▸ Problem:
Copy each line that contains the string "searchbox", taking them from the material.

▸ Data to examine:
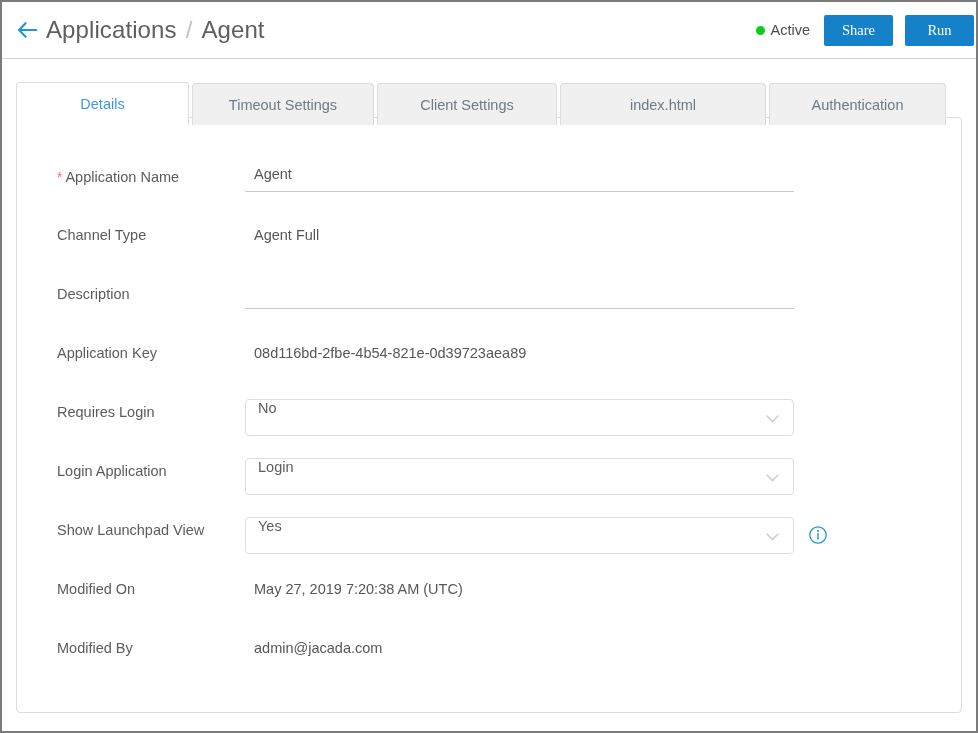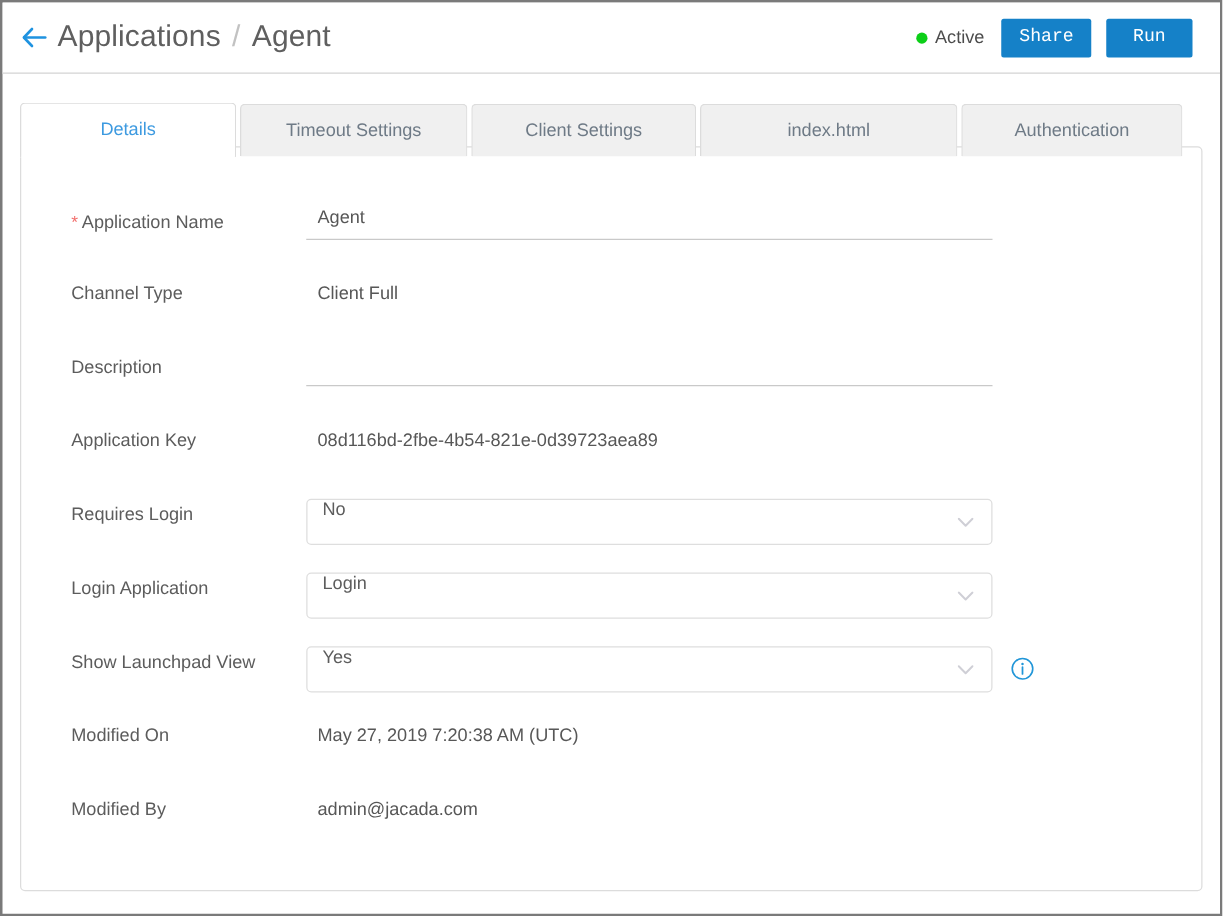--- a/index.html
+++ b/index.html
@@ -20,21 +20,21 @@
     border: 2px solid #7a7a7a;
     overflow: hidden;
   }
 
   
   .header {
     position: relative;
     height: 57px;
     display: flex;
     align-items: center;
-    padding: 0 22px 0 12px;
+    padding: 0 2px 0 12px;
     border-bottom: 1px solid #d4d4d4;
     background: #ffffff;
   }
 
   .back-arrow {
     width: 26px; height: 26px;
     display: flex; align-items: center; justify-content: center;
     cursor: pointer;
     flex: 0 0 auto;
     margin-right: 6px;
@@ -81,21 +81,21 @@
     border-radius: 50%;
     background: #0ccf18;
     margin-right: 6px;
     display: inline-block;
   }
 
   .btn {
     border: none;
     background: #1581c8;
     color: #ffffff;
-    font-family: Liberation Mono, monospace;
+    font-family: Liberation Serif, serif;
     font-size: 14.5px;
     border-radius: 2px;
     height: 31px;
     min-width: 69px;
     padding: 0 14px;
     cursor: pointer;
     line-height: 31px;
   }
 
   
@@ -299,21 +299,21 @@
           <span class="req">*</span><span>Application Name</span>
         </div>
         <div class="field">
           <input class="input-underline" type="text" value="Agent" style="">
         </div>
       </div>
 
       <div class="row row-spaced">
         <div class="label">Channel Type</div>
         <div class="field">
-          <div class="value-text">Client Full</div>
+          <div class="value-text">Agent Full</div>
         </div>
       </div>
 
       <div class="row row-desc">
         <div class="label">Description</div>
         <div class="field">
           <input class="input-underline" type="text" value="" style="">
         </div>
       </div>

==

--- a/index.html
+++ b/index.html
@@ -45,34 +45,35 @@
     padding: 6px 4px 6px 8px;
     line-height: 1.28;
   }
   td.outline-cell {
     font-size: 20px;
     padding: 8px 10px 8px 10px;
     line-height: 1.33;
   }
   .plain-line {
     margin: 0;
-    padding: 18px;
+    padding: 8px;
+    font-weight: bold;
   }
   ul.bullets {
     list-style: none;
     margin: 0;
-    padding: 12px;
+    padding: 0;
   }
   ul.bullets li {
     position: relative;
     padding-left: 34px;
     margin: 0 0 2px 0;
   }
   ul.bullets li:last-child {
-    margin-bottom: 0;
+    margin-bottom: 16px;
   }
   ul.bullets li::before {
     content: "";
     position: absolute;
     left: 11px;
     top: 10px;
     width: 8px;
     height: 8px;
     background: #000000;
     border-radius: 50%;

--

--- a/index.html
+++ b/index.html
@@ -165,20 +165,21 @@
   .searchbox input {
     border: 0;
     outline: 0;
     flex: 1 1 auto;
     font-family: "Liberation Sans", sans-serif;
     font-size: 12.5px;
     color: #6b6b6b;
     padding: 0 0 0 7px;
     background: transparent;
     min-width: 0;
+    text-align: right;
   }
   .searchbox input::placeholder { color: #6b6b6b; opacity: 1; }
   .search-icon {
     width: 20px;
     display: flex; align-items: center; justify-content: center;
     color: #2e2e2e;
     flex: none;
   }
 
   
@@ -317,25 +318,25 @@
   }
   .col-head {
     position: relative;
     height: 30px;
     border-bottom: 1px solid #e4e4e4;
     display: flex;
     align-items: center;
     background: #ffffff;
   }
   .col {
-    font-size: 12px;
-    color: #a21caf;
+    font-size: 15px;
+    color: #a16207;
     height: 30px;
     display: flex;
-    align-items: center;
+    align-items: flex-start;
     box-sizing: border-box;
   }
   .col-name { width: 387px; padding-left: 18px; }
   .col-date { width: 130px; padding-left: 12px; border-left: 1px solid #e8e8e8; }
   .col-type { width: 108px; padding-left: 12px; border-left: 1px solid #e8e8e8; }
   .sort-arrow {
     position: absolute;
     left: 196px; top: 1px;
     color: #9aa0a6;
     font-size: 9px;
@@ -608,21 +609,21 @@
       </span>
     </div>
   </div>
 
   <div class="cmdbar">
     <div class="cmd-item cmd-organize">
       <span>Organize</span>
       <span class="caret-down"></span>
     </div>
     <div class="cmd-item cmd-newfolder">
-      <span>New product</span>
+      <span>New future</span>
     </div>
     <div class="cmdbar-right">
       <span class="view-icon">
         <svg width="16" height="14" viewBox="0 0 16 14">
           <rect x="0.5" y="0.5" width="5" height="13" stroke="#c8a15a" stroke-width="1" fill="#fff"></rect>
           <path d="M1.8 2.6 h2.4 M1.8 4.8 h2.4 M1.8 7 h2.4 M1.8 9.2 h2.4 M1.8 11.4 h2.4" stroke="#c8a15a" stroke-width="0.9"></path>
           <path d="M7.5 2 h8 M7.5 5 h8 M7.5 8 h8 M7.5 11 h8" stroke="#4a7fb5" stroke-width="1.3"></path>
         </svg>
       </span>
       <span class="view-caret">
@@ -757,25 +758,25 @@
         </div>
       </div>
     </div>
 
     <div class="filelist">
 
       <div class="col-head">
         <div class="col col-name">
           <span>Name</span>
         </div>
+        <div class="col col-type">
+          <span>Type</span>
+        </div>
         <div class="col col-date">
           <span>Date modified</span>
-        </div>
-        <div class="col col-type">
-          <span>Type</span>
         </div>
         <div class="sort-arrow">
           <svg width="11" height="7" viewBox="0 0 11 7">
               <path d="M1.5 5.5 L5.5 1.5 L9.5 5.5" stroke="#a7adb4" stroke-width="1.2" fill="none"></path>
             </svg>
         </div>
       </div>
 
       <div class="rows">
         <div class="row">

▸ Task answer:
   .searchbox input {
   .searchbox input::placeholder { color: #6b6b6b; opacity: 1; }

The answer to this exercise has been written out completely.